« Une saison en enfer » qu’Arthur Rimbaud rédigea au printemps 1873 après qu’il eut mit fin à sa liaison avec Verlaine qui, dans un accès de folie, avait failli le tuer, est un texte énigmatique comme la plupart des œuvres de ce poète hors norme.
Il s’agit d’un recueil de poèmes relativement courts, l’ébauche d’un ouvrage – pourrait-on dire – que l’auteur confie avec gravité et lucidité à son lecteur. Libre à ce dernier, comme souvent dans l’oeuvre de Rimbaud, d’y donner du sens, le sens qu’il veut, et même parfois plusieurs, au gré des circonstances et de ses humeurs, selon son inspiration du moment ou ses inclinations.
Ce livre surgit, telle une injonction de révolte, sourde et contagieuse, sombre et lumineuse, intimée sur un champ de ruines, celui des déboires sentimentaux et des déceptions de son auteur.
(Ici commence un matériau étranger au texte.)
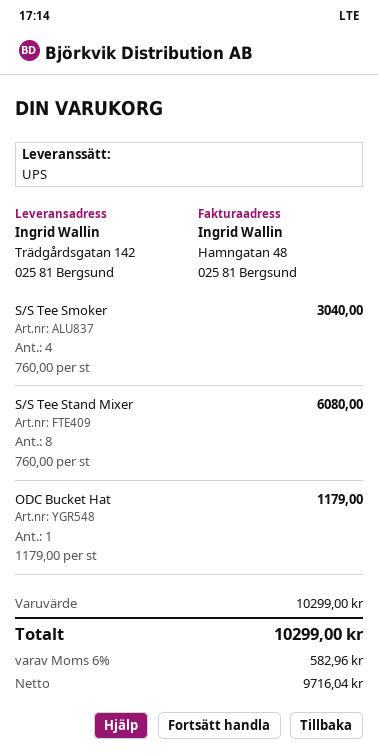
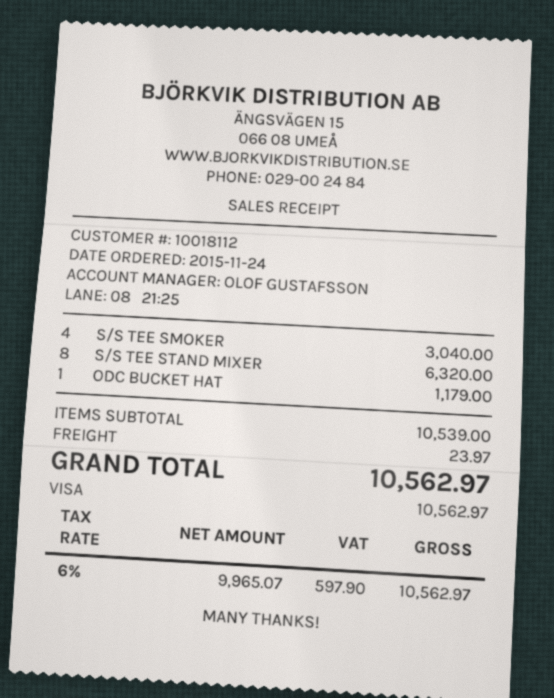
S/S Tee Stand Mixer: 8 for 6080.00 -> 8 for 6320.00
subtotal: 10299.00 -> 10539.00
shipping: none -> 23.97
net: 9716.04 -> 9965.07
tax: 6% = 582.96 -> 6% = 597.90
total: 10299.00 -> 10562.97

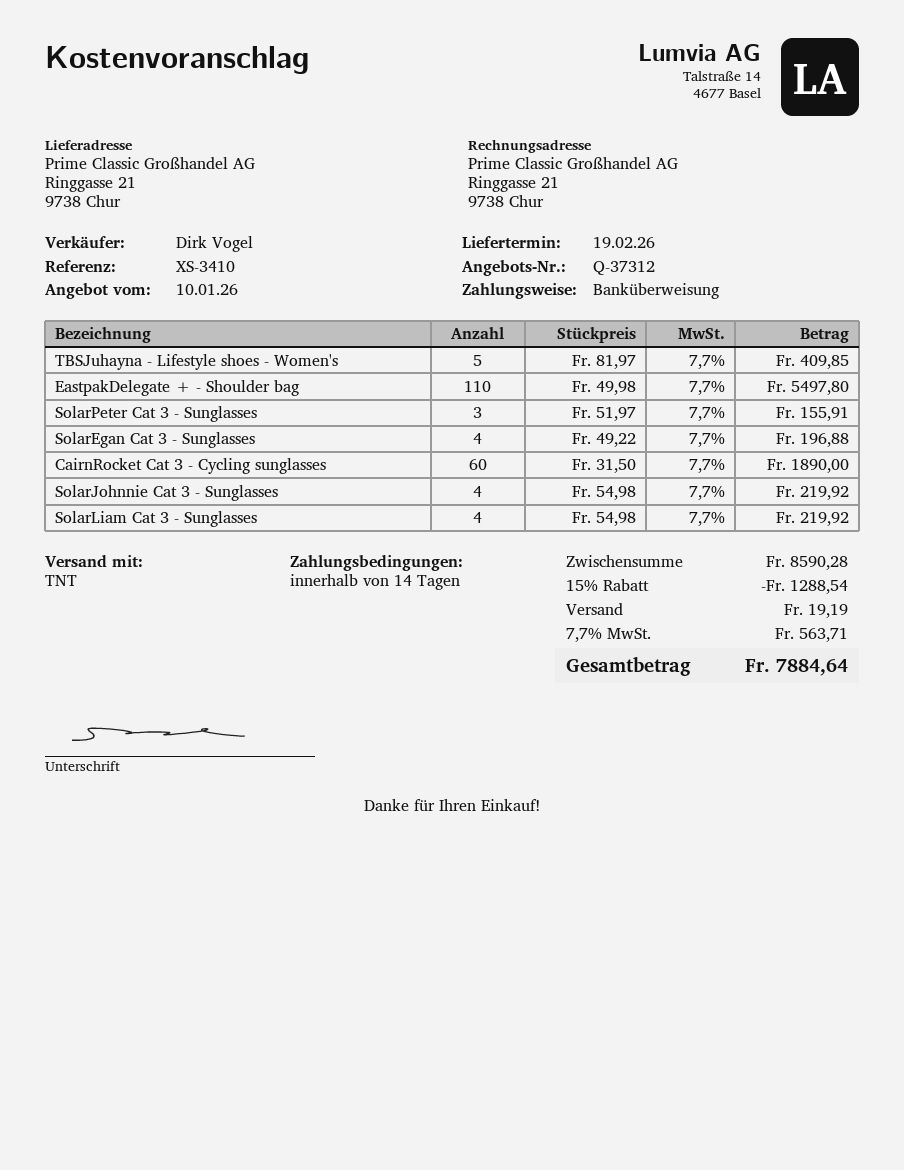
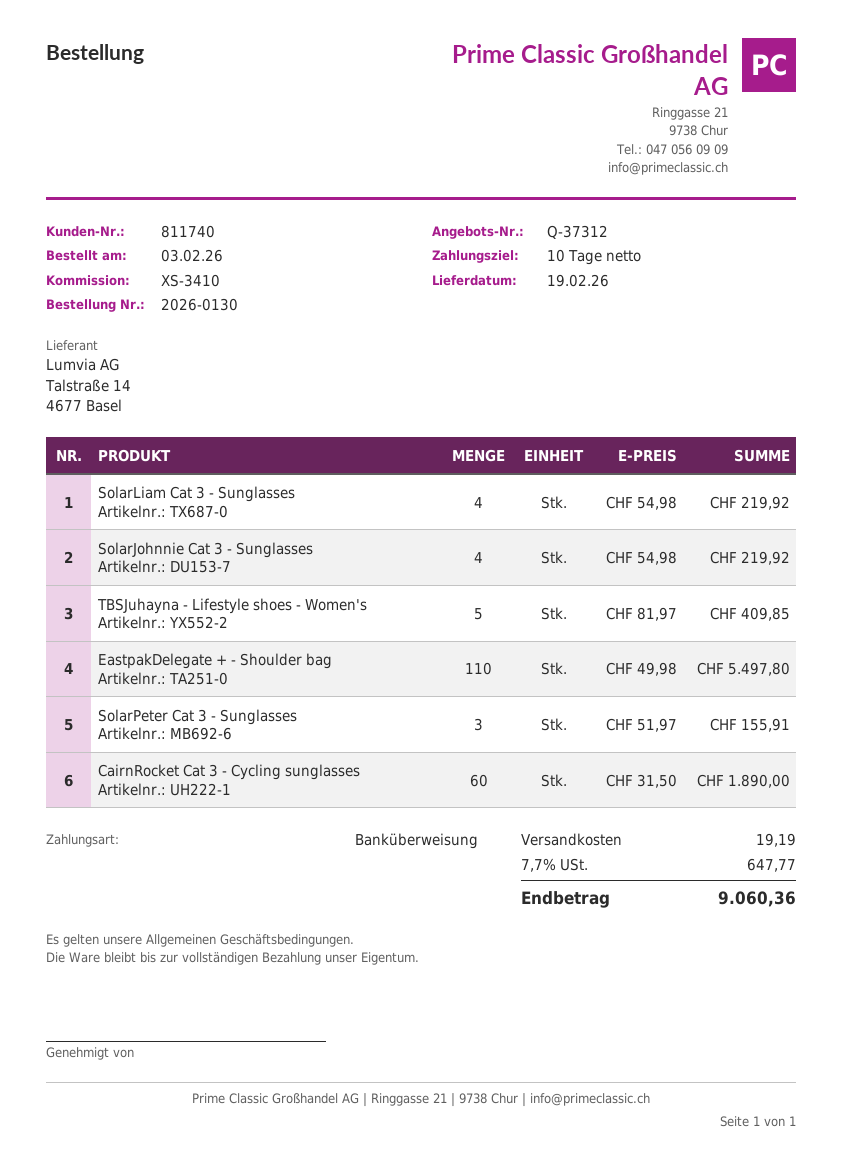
payment terms: 14 days -> 10 days
SolarEgan Cat 3 - Sunglasses: 4 x 49.22 = 196.88 -> none
discount: 15% = 1288.54 -> none
tax: 7.7% = 563.71 -> 7.7% = 647.77
total: 7884.64 -> 9060.36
Ecrit avec l’acharnement d’un désespoir qui se veut fécond, car ouvrant sur de nouveaux horizons, le récit est ciselé jusque dans sa ponctuation si singulière, celle perpétuellement déroutante, paradoxale et libertaire de Rimbaud. Rien n’est improvisé. Les mots, méticuleusement pesés, claquent comme des appels de détresse ou des cris de colère, sonnant la fin d’un déni, celui d’une insupportable et insaisissable réalité!
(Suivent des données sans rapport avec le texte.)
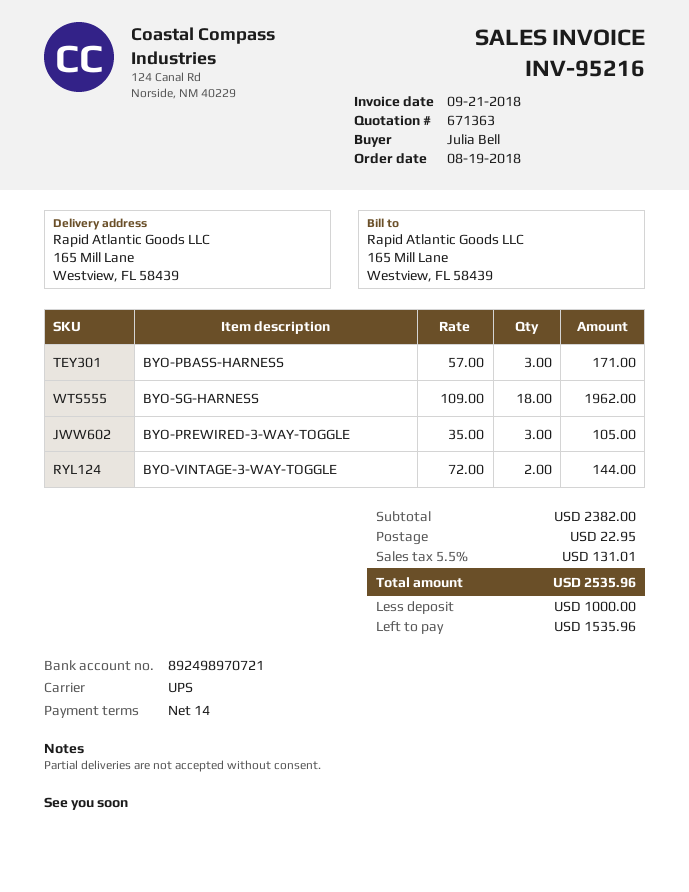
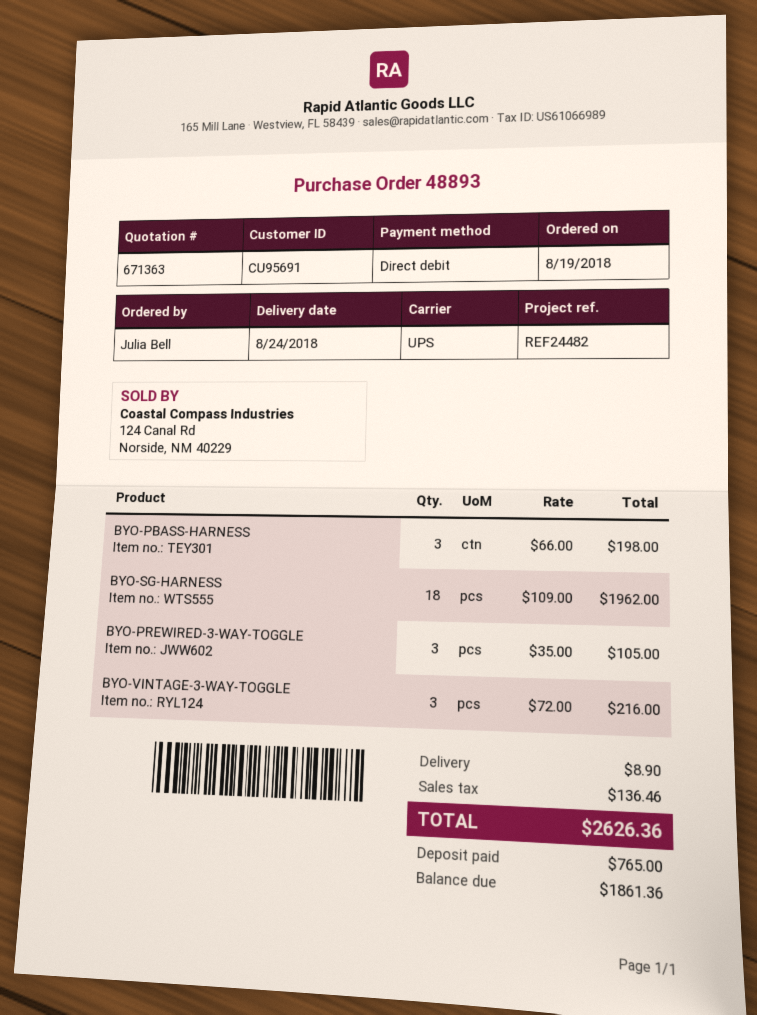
BYO-PBASS-HARNESS: 3 x 57.00 = 171.00 -> 3 x 66.00 = 198.00
BYO-VINTAGE-3-WAY-TOGGLE: 2 x 72.00 = 144.00 -> 3 x 72.00 = 216.00
shipping: 22.95 -> 8.90
tax: 131.01 -> 136.46
total: 2535.96 -> 2626.36
deposit: 1000.00 -> 765.00
balance: 1535.96 -> 1861.36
Ainsi, ces textes composent d’abord l’épilogue d’un drame, celui de Rimbaud. Mais d’un drame qui nous concerne aussi, car pour qui s’y laisse séduire, c’est celui d’un homme auquel nous ressemblons comme des frères. Un homme qui nous interpelle et qui nous émeut. Presque un siècle et demi après avoir été écrit, il persiste mystérieusement et miraculeusement à nous prendre à témoin et à nous sommer d’agir – comme dans toute l’oeuvre de Rimbaud d’ailleurs – dès lors qu’on accepte le difficile challenge de l’abandon de soi-même aux délires du poète…
Beaucoup de commentateurs se sont étripés à propos de ce texte à sésames multiples, mais tous ont fini par admettre que cet enfer qui torture le génie de Charleville n’est pas « définitif »!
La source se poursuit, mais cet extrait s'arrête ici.